The Capewell Horse Nail Company is a historic brick industrial complex located in the Hartford, Connecticut neighborhood of Sheldon/Charter Oak. It was built in 1903 by industrialist George Capewell at the corner of Charter Oak Avenue and Popieluszko Court after the previous headquarters burned down.

Twenty years earlier, in 1881, Capewell invented a machine that efficiently manufactured horseshoe nails, and his success made Hartford the "horseshoe nail capital" of the world.

The factory building includes a Romanesque Revival-style square tower with brick corbeling and a high pyramidal roof. The administration building is Hartford's finest example of Dutch architecture with highly articulated brick and brownstone details. The Jacobean front gable is detailed with elaborately patterned brickwork not found elsewhere in Hartford.

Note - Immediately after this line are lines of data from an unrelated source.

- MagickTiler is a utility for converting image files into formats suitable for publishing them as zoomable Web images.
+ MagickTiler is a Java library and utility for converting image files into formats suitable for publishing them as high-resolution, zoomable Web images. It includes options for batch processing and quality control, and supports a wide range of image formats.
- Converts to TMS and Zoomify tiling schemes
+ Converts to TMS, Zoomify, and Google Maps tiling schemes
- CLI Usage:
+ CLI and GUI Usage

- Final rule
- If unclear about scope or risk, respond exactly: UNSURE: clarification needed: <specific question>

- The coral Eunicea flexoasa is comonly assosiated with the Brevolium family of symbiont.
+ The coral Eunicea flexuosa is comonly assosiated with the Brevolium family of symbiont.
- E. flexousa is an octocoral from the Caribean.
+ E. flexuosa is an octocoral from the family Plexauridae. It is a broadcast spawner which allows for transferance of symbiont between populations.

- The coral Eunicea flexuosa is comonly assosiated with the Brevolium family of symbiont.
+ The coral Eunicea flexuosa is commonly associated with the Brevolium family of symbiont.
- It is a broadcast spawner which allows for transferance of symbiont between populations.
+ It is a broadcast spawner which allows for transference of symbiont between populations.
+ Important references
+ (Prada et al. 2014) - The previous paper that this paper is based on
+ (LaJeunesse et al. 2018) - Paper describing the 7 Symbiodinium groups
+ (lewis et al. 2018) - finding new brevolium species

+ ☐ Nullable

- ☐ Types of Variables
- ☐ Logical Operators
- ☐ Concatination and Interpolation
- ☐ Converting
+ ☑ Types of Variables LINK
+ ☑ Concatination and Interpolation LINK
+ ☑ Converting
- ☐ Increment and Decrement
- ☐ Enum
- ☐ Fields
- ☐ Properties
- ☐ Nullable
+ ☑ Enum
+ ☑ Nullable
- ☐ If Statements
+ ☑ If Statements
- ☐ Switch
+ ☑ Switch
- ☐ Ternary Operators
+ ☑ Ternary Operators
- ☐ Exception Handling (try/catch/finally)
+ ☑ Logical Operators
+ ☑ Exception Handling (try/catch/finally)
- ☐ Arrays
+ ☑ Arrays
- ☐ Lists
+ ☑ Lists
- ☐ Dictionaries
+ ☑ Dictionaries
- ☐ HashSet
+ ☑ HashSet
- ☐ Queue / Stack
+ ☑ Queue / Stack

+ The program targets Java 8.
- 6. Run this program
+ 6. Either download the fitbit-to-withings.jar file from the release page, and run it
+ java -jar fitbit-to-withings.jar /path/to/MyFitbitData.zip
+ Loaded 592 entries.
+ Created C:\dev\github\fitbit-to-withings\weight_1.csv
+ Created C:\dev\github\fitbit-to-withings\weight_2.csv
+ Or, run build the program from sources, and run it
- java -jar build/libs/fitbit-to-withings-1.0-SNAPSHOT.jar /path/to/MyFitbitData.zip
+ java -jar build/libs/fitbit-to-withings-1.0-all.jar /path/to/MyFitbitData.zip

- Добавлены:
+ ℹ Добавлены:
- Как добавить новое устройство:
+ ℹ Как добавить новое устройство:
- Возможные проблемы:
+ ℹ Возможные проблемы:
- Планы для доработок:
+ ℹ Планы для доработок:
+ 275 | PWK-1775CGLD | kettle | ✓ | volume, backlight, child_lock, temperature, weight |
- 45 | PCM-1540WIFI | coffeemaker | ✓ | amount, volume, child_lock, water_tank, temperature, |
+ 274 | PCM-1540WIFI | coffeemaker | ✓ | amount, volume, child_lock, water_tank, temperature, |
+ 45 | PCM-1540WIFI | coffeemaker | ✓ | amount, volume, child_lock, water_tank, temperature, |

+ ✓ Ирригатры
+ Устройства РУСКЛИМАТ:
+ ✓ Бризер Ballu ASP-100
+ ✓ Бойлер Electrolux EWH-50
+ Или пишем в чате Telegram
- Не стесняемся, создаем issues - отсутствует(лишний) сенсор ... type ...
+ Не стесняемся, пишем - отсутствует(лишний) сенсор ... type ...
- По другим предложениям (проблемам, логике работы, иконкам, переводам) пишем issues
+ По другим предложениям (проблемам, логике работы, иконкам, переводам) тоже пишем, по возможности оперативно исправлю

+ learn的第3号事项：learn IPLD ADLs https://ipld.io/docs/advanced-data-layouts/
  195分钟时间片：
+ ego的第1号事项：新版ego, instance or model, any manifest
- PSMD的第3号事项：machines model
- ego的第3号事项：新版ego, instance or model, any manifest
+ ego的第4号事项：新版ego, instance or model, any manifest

The company was acquired by Hartford/Standard Machine Screw Company in 1970 and operated as a subsidiary. The company was then sold to private investors in the early 1980s.  The horseshoe nail division was sold to Mustad in 1985 and the saw blade division was sold to Rule Industries in 1986.  The plant was closed when the parachute hardware division was moved to Bloomfield in the late 1980s. Capewell continued to manufacture horsenails and other products at its Bloomfield facility until its closure in 2012.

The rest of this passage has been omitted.